AI Systems Project
SpecPilot RAG
SpecPilot RAG is the kind of assistant I would build for long engineering manuals, silicon bring-up notes, and platform runbooks where the real problem is not "chat", it is finding the right source quickly and answering without drifting away from the evidence. The working version behind this page uses lexical retrieval, a Hugging Face reranker in PyTorch, and a lightweight local language model to return citation-backed answers over a technical mini-corpus.
Why this project
Generic chat interfaces usually break down on dense technical documentation because the answer quality depends more on retrieval quality than on clever wording. This project is shaped around that reality: stronger candidate retrieval, an explicit reranking stage, grounded generation, and clearer citations.
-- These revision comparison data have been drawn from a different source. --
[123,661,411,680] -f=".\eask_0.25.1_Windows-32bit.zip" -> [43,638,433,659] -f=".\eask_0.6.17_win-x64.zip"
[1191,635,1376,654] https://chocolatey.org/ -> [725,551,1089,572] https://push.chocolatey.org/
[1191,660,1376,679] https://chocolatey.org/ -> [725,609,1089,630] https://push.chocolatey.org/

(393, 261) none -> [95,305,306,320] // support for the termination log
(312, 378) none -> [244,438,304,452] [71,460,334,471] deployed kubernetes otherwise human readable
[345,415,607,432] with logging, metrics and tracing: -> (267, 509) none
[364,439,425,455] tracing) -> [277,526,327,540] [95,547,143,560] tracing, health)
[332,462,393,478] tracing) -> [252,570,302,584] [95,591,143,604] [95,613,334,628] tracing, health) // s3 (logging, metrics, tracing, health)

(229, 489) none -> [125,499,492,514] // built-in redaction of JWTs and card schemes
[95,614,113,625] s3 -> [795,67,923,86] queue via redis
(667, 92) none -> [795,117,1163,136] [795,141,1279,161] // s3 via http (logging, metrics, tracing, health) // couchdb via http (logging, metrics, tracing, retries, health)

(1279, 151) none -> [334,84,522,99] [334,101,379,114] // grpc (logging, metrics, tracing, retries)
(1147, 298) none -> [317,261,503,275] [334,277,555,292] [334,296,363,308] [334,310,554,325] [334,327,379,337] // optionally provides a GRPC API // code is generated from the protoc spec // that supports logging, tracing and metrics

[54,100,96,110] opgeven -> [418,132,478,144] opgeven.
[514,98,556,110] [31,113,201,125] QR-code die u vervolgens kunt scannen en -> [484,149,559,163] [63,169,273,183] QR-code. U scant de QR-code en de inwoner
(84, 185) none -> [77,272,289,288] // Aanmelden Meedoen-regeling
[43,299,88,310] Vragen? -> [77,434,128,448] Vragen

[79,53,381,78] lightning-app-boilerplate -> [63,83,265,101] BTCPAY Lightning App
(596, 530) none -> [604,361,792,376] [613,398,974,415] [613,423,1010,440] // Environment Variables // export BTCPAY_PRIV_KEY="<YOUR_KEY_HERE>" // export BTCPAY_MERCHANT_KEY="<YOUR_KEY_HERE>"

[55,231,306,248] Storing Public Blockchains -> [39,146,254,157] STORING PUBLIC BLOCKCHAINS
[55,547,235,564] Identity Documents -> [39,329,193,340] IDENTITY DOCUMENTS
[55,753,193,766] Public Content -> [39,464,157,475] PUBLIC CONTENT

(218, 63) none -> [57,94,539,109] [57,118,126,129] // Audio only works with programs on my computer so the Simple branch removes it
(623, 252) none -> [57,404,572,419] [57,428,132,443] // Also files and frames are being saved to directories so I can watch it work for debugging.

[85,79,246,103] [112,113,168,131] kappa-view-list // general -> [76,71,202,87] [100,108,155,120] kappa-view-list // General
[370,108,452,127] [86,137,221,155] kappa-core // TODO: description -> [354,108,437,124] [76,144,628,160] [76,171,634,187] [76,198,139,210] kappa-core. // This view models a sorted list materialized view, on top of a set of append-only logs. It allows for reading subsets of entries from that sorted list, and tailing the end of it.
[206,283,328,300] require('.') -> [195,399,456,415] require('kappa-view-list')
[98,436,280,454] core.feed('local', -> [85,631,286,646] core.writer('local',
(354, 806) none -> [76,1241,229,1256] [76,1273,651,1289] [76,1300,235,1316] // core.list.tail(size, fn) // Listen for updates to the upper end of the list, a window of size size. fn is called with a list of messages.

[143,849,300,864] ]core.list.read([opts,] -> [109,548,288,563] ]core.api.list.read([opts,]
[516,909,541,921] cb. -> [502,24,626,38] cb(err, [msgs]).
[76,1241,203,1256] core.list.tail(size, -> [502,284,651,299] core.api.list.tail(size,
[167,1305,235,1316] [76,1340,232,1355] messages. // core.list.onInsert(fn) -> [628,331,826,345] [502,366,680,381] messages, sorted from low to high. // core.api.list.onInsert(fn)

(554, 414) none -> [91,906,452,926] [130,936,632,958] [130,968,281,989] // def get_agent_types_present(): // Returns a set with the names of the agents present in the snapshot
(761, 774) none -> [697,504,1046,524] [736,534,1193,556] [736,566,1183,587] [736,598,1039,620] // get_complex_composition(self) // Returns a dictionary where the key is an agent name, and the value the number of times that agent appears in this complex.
It is especially relevant for product specs, API references, EDA flow notes, and bring-up documents that engineers revisit under time pressure.
Model stack
- Lexical retrieval over chunked technical documents
- PyTorch cross-encoder reranker for relevance refinement
- Hugging Face generation constrained by retrieved evidence
- Evaluation loop for citation quality and factual drift
System architecture
Chunk large PDFs, runbooks, and wiki pages into retrieval-sized passages while preserving section headers, product names, and source metadata for downstream citation.
Use lexical retrieval over chunked technical notes to pull a focused candidate set before the more expensive ranking stage runs.
Use a cross-encoder reranker in PyTorch to rescore the top retrieved passages and push the most grounded evidence into the prompt window.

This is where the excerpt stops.